Le Bénin révolutionne la gouvernance publique avec une stratégie financière audacieuse
Alors que de nombreux États africains considèrent encore l’avion présidentiel comme l’emblème incontournable de leur souveraineté, le Bénin trace une voie radicalement différente. En adoptant une gestion « asset-light », ce pays ouest-africain mise sur la location flexible de jets privés plutôt que sur l’acquisition coûteuse d’appareils d’État. Une décision qui, loin d’être anodine, s’inscrit dans une logique de rigueur budgétaire sans concession.
L’« asset-light » appliqué à l’État : une rupture paradigmatique
La stratégie asset-light, largement éprouvée dans le secteur privé, consiste à minimiser la détention d’actifs physiques pour optimiser la rentabilité et la flexibilité. Transposée au domaine étatique, cette approche transforme l’avion présidentiel d’outil de prestige en passif budgétaire superflu. Pour le Bénin, un Boeing 737 Business Jet représente non pas un symbole de puissance, mais une dépense fixe colossale, indépendamment de son utilisation réelle.
Les coûts inhérents à la possession d’un tel appareil incluent des dépenses de maintenance aéronautique onéreuses, des frais de parking et d’assurance internationaux, ainsi que la rémunération d’équipages hautement spécialisés, souvent sous-employés. En optant pour la location à la demande, le gouvernement béninois évite ces charges structurelles et ne s’acquitte que des heures de vol effectivement réalisées. Les risques techniques, l’obsolescence des appareils et les frais d’infrastructure sont ainsi reportés sur les prestataires privés.

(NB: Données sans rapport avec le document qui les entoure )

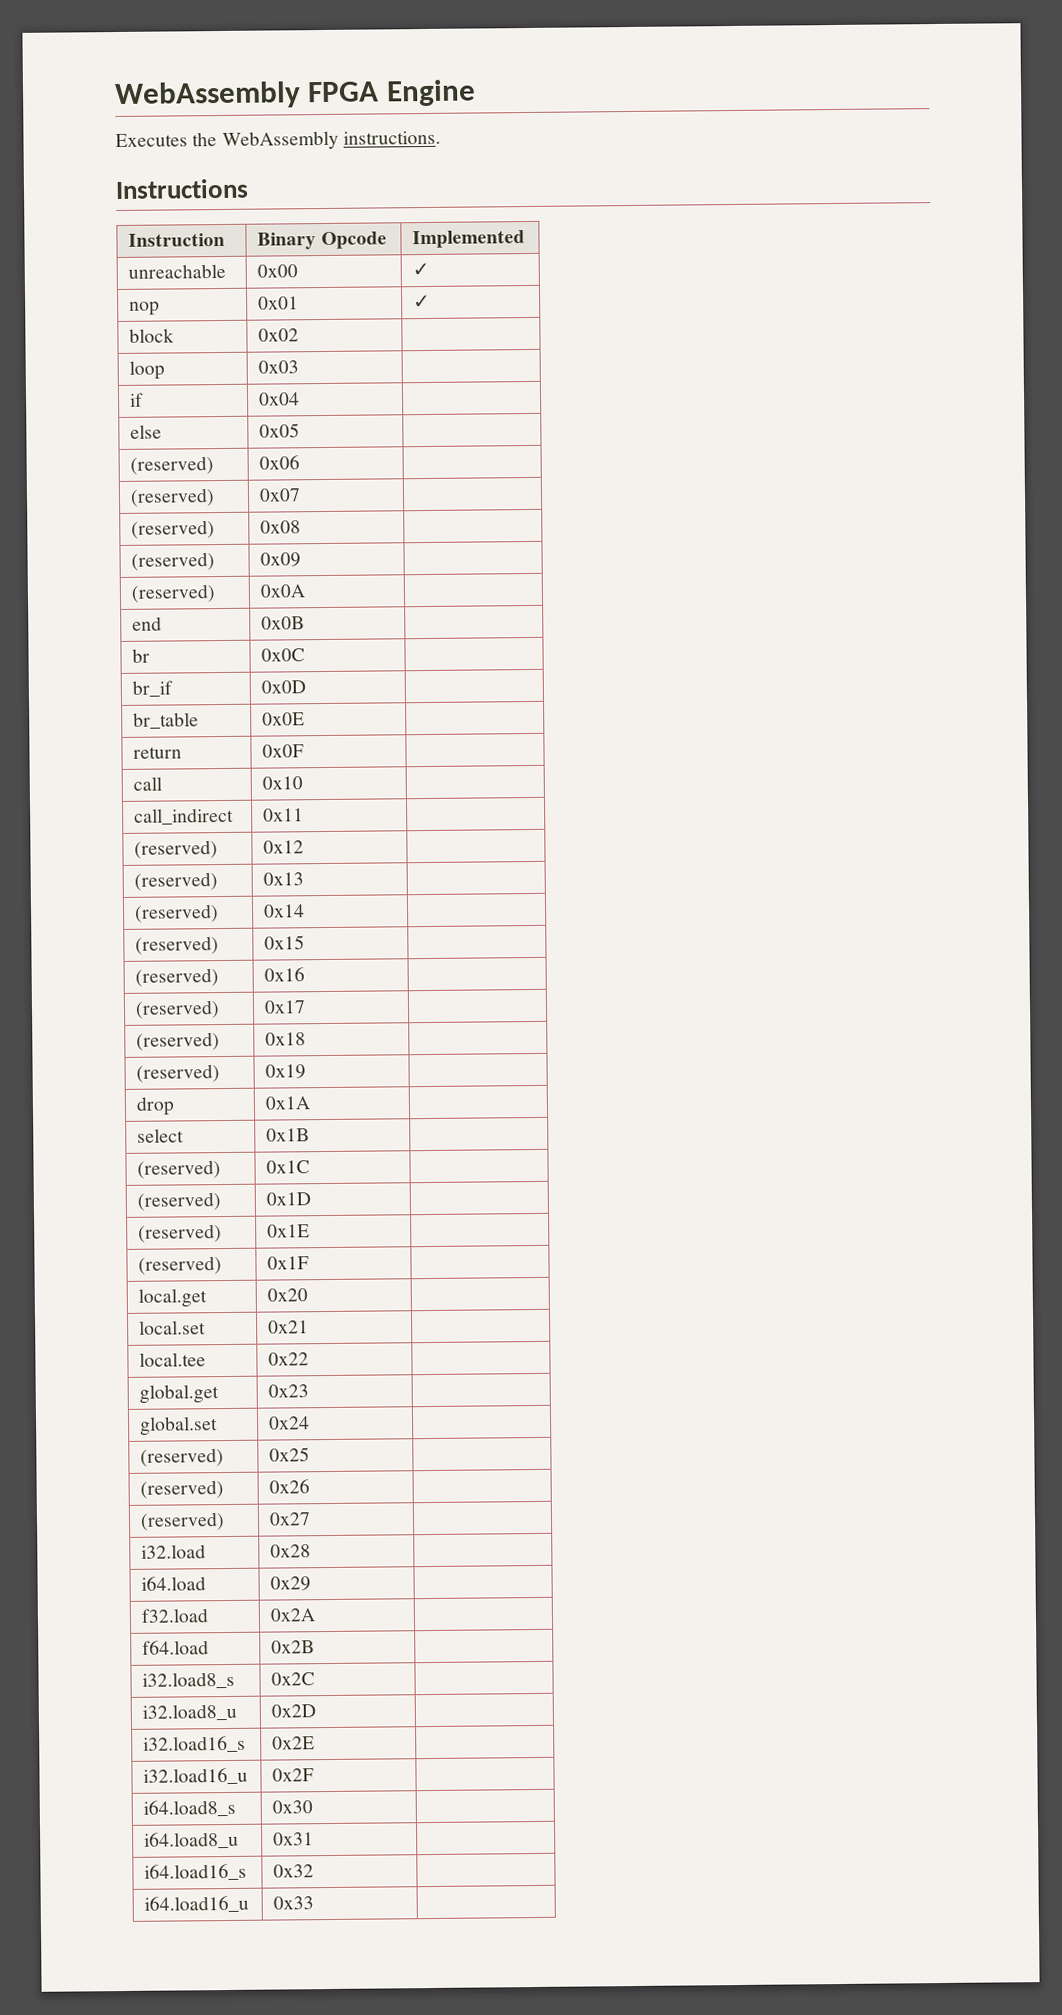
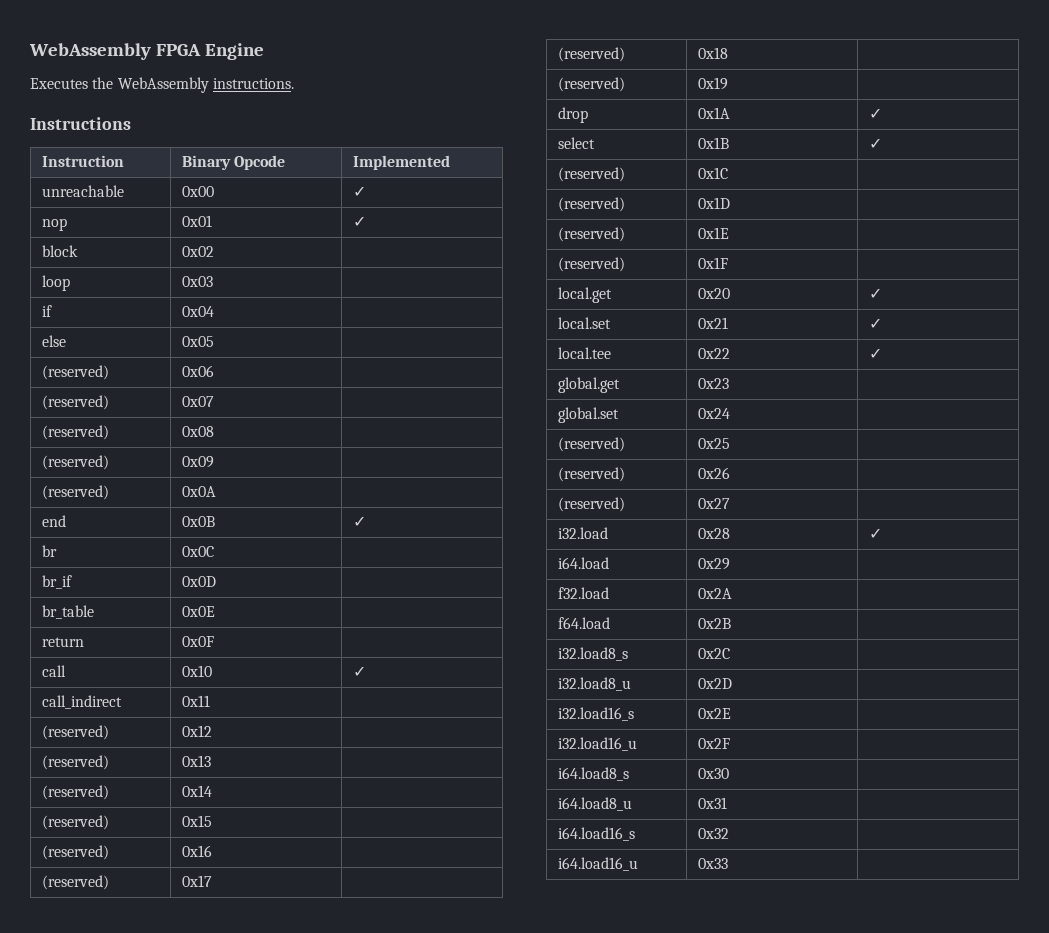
- end | 0x0B |
+ end | 0x0B | ✓
- call | 0x10 |
+ call | 0x10 | ✓
- drop | 0x1A |
+ drop | 0x1A | ✓
- select | 0x1B |
+ select | 0x1B | ✓
- local.get | 0x20 |
+ local.get | 0x20 | ✓
- local.set | 0x21 |
+ local.set | 0x21 | ✓
- local.tee | 0x22 |
+ local.tee | 0x22 | ✓
- i32.load | 0x28 |
+ i32.load | 0x28 | ✓

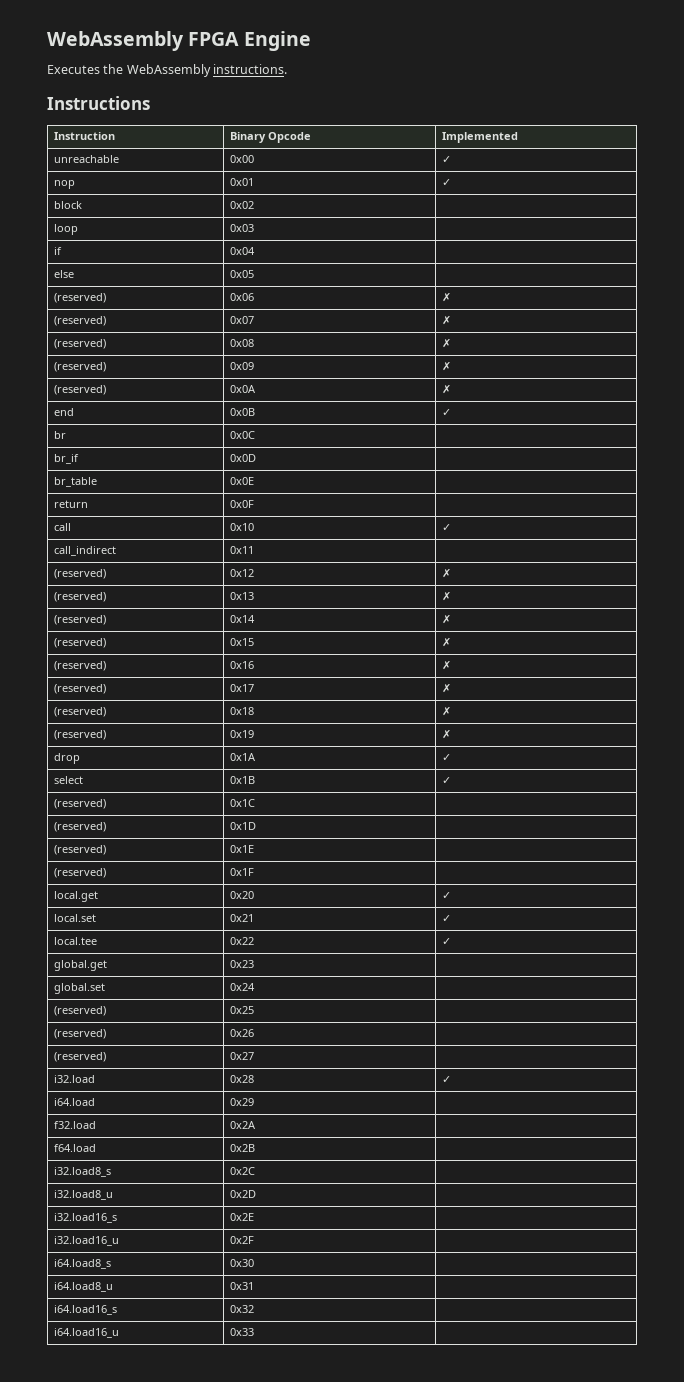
- (reserved) | 0x06 |
+ (reserved) | 0x06 | ✗
- (reserved) | 0x07 |
+ (reserved) | 0x07 | ✗
- (reserved) | 0x08 |
+ (reserved) | 0x08 | ✗
- (reserved) | 0x09 |
+ (reserved) | 0x09 | ✗
- (reserved) | 0x0A |
+ (reserved) | 0x0A | ✗
- (reserved) | 0x12 |
+ (reserved) | 0x12 | ✗
- (reserved) | 0x13 |
+ (reserved) | 0x13 | ✗
- (reserved) | 0x14 |
+ (reserved) | 0x14 | ✗
- (reserved) | 0x15 |
+ (reserved) | 0x15 | ✗
- (reserved) | 0x16 |
+ (reserved) | 0x16 | ✗
- (reserved) | 0x17 |
+ (reserved) | 0x17 | ✗
- (reserved) | 0x18 |
+ (reserved) | 0x18 | ✗
- (reserved) | 0x19 |
+ (reserved) | 0x19 | ✗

Propriété ou location : un dilemme aux enjeux financiers majeurs
La comparaison entre les deux modèles révèle des écarts financiers et stratégiques considérables. Le modèle traditionnel, fondé sur la propriété, impose à l’État des coûts fixes élevés : assurances internationales, équipages permanents, maintenance lourde et mises aux normes obligatoires. À l’inverse, la location permet de convertir ces dépenses fixes en coûts variables, strictement proportionnels à l’utilisation réelle de l’appareil.
Sur le plan économique, cette approche libère des milliards de FCFA qui, autrement, seraient immobilisés dans un seul actif. Le Bénin peut ainsi réallouer ces ressources vers des secteurs prioritaires comme les infrastructures, l’accès à l’eau potable ou la production énergétique. De plus, la location offre une flexibilité inégalée : l’État accède à une flotte moderne et adaptable, sans craindre l’obsolescence ou les coûts de mise à niveau.

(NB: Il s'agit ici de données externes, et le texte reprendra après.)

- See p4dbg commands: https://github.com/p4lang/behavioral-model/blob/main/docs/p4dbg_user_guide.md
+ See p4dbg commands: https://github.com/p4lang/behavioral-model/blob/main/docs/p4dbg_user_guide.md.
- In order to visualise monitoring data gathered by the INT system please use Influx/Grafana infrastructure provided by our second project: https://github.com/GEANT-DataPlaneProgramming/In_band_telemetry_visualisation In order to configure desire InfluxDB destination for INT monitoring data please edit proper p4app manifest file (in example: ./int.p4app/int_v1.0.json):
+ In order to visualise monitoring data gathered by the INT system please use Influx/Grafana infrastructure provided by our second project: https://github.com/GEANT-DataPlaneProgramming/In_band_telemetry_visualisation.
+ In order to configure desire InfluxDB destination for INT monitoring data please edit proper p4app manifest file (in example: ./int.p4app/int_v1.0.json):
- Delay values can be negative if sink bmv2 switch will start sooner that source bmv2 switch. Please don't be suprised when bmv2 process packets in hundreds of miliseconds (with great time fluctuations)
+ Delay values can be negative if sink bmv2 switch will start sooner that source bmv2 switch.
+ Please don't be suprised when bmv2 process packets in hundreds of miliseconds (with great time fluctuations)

L’annulation du Boeing 737 : un tournant historique
Le symbole le plus frappant de cette politique reste sans doute l’annulation, en 2016, de la commande d’un Boeing 737 présidentiel engagée sous la présidence précédente. Plutôt que de finaliser un achat condamnant l’appareil à une immobilisation prolongée sur le tarmac de Cotonou, les autorités ont choisi de réaffecter les fonds initialement prévus vers des projets structurants : routes, adduction d’eau, électrification et programmes d’asphaltage national. Une décision qui illustre concrètement la priorité donnée au développement économique plutôt qu’au faste institutionnel.

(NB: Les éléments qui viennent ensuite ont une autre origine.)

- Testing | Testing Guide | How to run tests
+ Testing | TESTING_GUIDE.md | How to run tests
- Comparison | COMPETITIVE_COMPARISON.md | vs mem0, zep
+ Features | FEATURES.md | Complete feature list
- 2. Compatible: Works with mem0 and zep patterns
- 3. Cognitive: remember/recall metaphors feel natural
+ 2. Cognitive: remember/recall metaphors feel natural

Vers une gouvernance pragmatique et visionnaire
Cette stratégie béninoise dépasse le simple cadre budgétaire. Elle incarne une remise en question des symboles traditionnels du pouvoir et démontre que la crédibilité internationale d’un État ne se mesure pas à l’aune de ses attributs matériels, mais à la pertinence de sa gestion et à la force de ses arguments. Dans un contexte de contraintes financières mondiales, ce modèle s’impose comme une référence en matière de sobriété et d’efficacité publique.
En refusant d’immobiliser ses ressources dans des passifs de luxe, le Bénin affirme une doctrine claire : l’argent public doit servir le progrès collectif, non le décorum. Une leçon de gouvernance qui pourrait inspirer bien d’autres nations.